What is being asked
The required output is the exact run of lines in the listing below from the line holding "font-style: italic ->" through the line holding "text: 61 ->", with no pictures.

Data
■ ■ ■ ■ ■
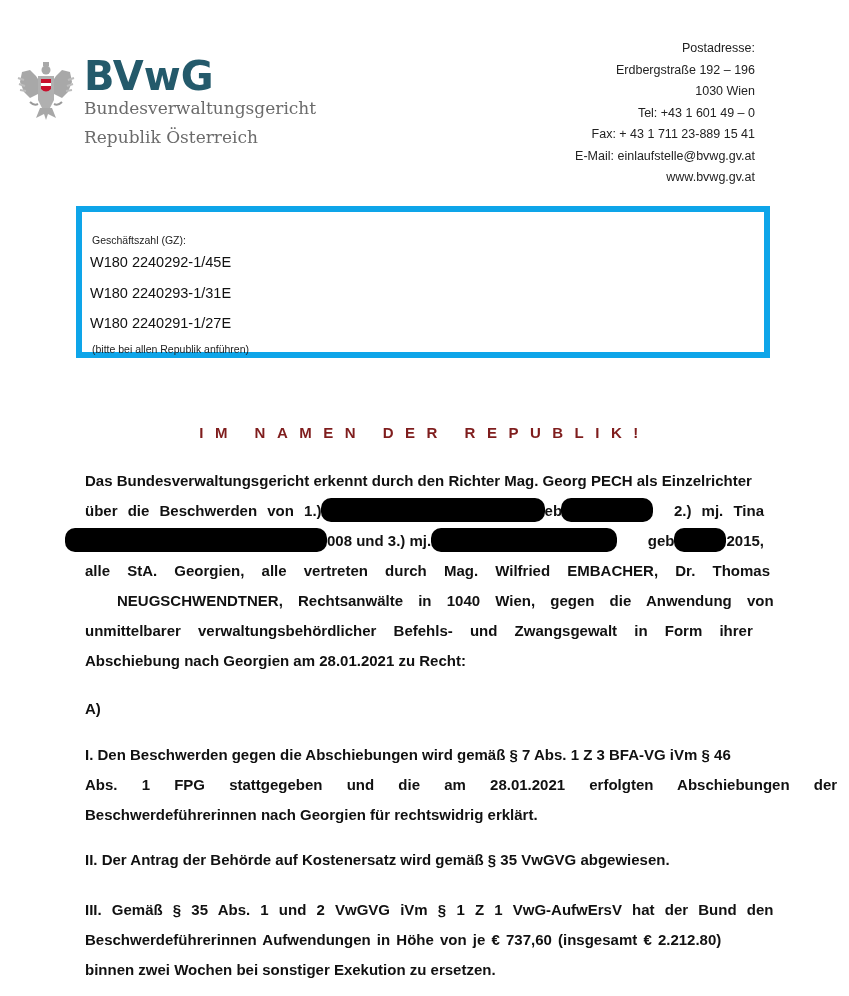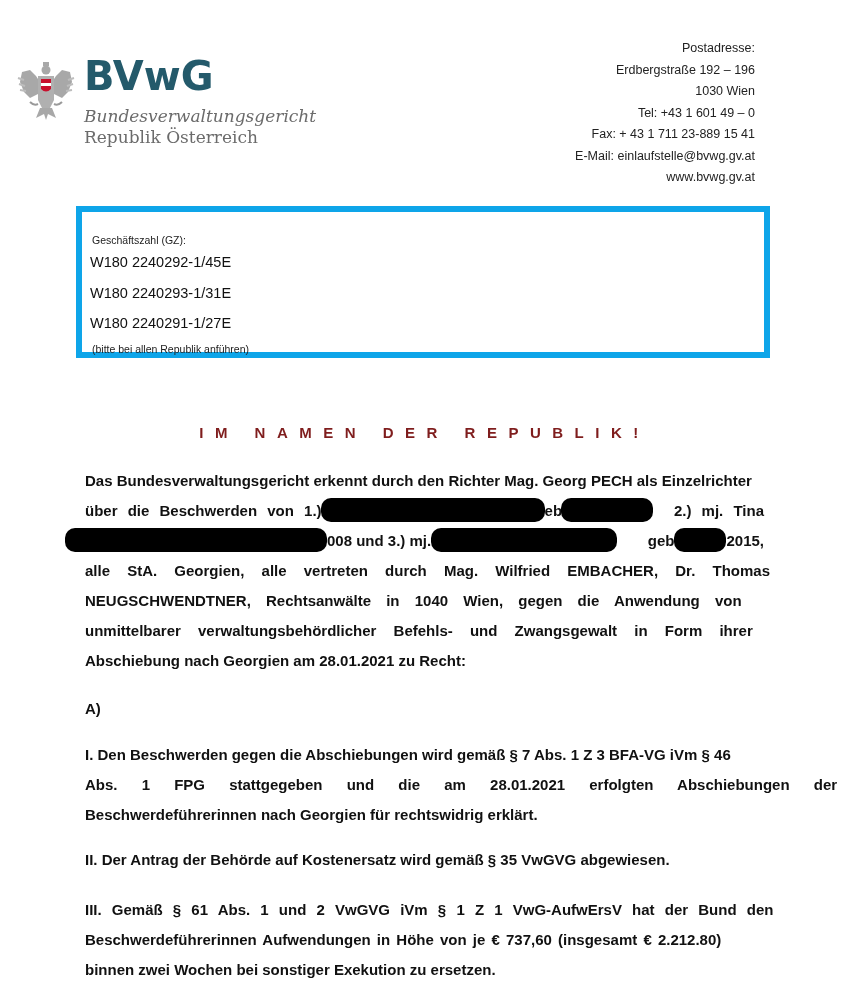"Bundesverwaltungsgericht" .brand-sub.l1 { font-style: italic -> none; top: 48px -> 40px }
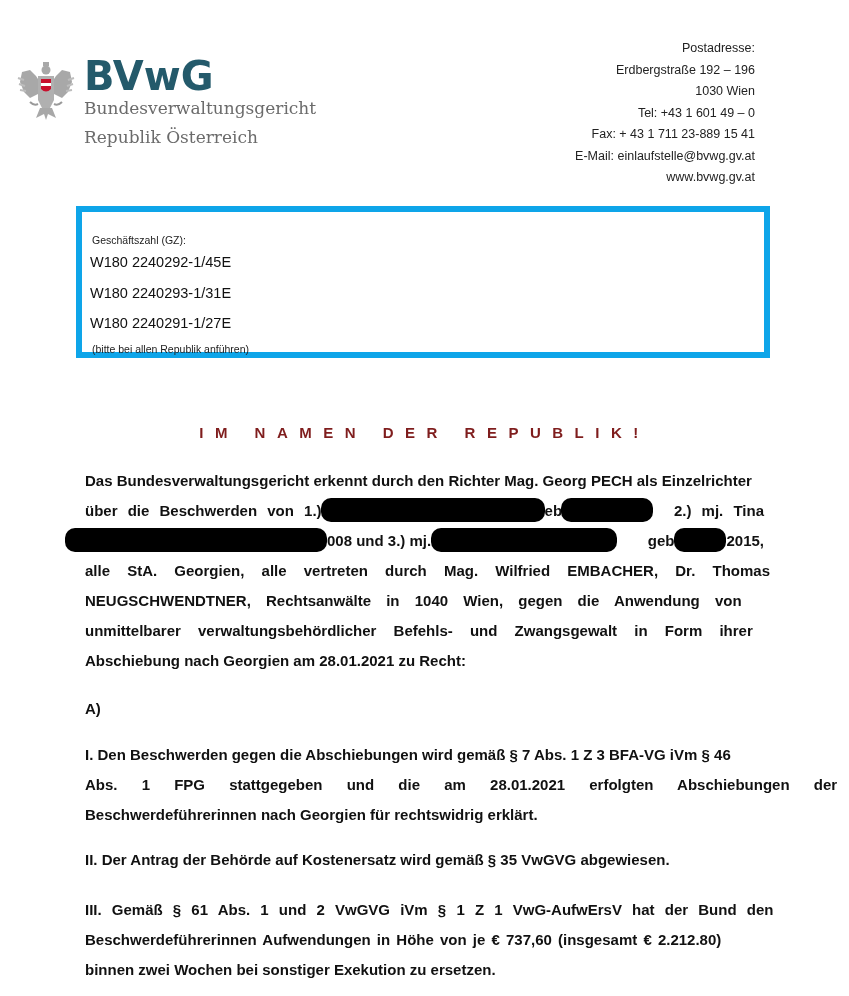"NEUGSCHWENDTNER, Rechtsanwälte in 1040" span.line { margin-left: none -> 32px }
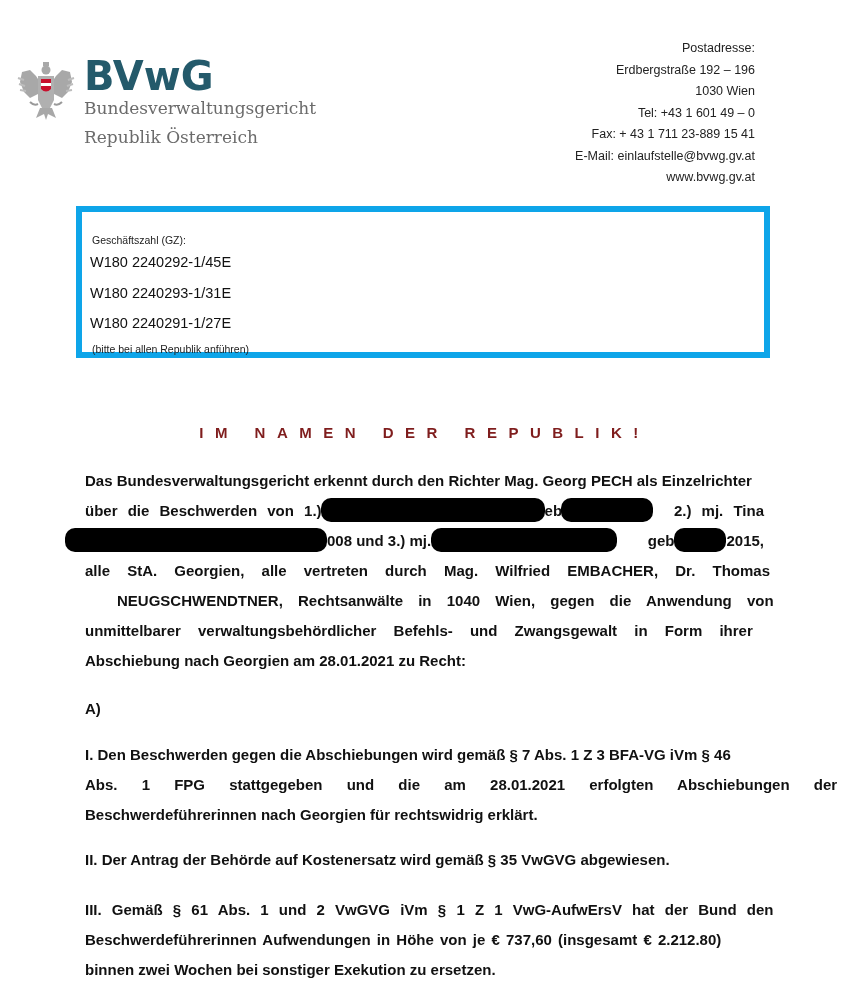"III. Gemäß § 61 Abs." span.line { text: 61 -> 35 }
■ ■ ■ ■ ■
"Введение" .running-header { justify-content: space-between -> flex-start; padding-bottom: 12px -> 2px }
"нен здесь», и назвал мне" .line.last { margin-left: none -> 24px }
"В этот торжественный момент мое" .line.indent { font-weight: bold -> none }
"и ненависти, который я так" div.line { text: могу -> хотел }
■ ■ ■ ■ ■
The completed task
"Bundesverwaltungsgericht" .brand-sub.l1 { font-style: italic -> none; top: 48px -> 40px }
"NEUGSCHWENDTNER, Rechtsanwälte in 1040" span.line { margin-left: none -> 32px }
"III. Gemäß § 61 Abs." span.line { text: 61 -> 35 }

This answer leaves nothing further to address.